_Study material_:
- - -

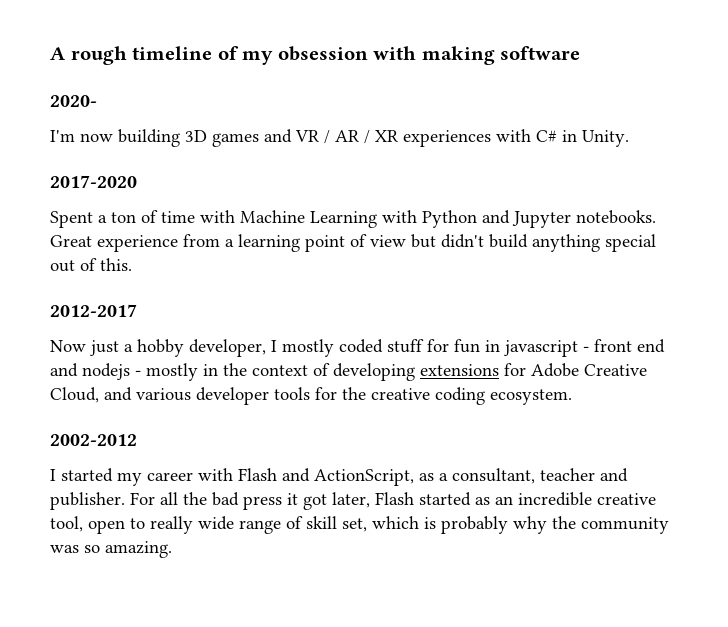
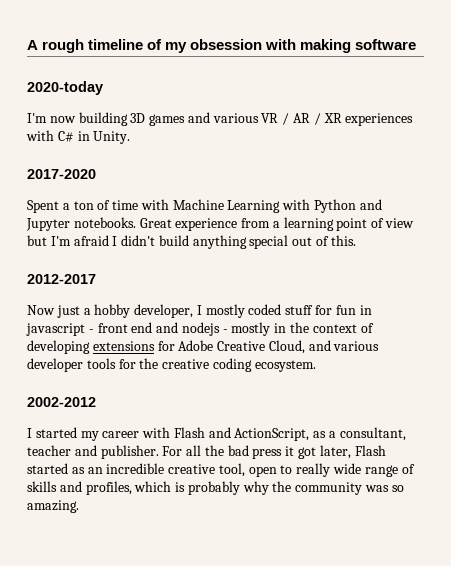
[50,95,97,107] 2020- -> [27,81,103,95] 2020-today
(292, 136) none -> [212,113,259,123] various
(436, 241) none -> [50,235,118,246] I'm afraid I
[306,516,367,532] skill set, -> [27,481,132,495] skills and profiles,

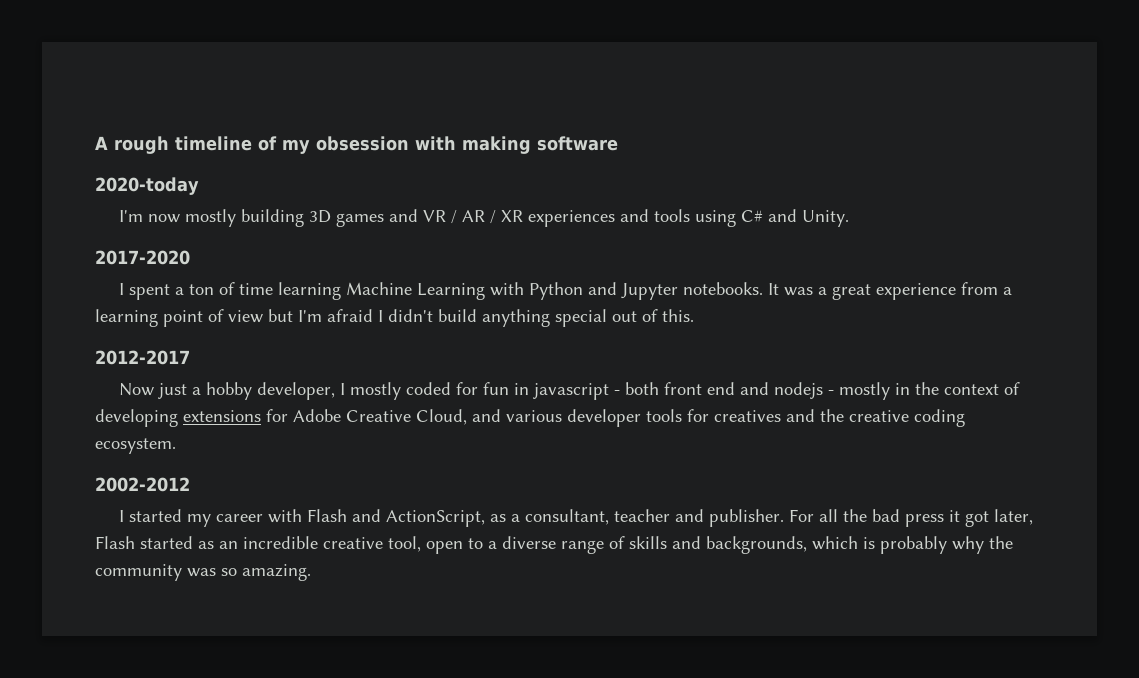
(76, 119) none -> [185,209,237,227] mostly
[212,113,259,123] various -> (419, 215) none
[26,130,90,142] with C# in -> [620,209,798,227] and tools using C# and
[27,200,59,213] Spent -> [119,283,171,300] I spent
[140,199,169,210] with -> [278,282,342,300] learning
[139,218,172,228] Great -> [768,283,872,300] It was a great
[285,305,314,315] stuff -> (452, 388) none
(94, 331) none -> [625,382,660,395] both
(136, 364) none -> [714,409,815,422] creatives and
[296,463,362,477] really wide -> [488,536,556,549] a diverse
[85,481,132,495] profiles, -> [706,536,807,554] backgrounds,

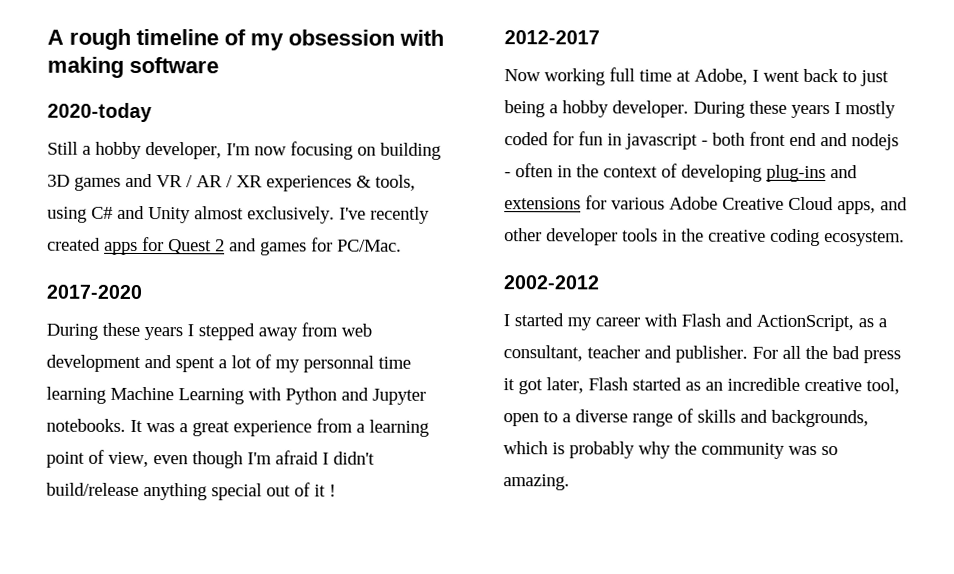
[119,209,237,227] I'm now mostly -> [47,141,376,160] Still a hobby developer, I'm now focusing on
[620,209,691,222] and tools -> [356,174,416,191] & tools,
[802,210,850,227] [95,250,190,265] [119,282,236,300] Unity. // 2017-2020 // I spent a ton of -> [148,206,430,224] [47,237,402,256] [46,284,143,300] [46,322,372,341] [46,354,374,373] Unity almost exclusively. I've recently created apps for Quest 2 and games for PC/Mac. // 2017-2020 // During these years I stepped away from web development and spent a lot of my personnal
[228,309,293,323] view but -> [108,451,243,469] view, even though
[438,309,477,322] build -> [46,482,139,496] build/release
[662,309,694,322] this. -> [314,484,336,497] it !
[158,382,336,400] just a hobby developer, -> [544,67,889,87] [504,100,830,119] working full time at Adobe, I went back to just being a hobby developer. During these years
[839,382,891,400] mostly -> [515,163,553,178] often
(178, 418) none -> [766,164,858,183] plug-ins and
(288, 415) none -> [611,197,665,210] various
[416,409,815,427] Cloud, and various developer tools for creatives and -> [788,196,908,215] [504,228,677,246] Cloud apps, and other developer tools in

- - -

_Task statement_: Omitting the images, copy the listing exactly.

_Task response_:
[50,95,97,107] 2020- -> [27,81,103,95] 2020-today
(292, 136) none -> [212,113,259,123] various
(436, 241) none -> [50,235,118,246] I'm afraid I
[306,516,367,532] skill set, -> [27,481,132,495] skills and profiles,

(76, 119) none -> [185,209,237,227] mostly
[212,113,259,123] various -> (419, 215) none
[26,130,90,142] with C# in -> [620,209,798,227] and tools using C# and
[27,200,59,213] Spent -> [119,283,171,300] I spent
[140,199,169,210] with -> [278,282,342,300] learning
[139,218,172,228] Great -> [768,283,872,300] It was a great
[285,305,314,315] stuff -> (452, 388) none
(94, 331) none -> [625,382,660,395] both
(136, 364) none -> [714,409,815,422] creatives and
[296,463,362,477] really wide -> [488,536,556,549] a diverse
[85,481,132,495] profiles, -> [706,536,807,554] backgrounds,

[119,209,237,227] I'm now mostly -> [47,141,376,160] Still a hobby developer, I'm now focusing on
[620,209,691,222] and tools -> [356,174,416,191] & tools,
[802,210,850,227] [95,250,190,265] [119,282,236,300] Unity. // 2017-2020 // I spent a ton of -> [148,206,430,224] [47,237,402,256] [46,284,143,300] [46,322,372,341] [46,354,374,373] Unity almost exclusively. I've recently created apps for Quest 2 and games for PC/Mac. // 2017-2020 // During these years I stepped away from web development and spent a lot of my personnal
[228,309,293,323] view but -> [108,451,243,469] view, even though
[438,309,477,322] build -> [46,482,139,496] build/release
[662,309,694,322] this. -> [314,484,336,497] it !
[158,382,336,400] just a hobby developer, -> [544,67,889,87] [504,100,830,119] working full time at Adobe, I went back to just being a hobby developer. During these years
[839,382,891,400] mostly -> [515,163,553,178] often
(178, 418) none -> [766,164,858,183] plug-ins and
(288, 415) none -> [611,197,665,210] various
[416,409,815,427] Cloud, and various developer tools for creatives and -> [788,196,908,215] [504,228,677,246] Cloud apps, and other developer tools in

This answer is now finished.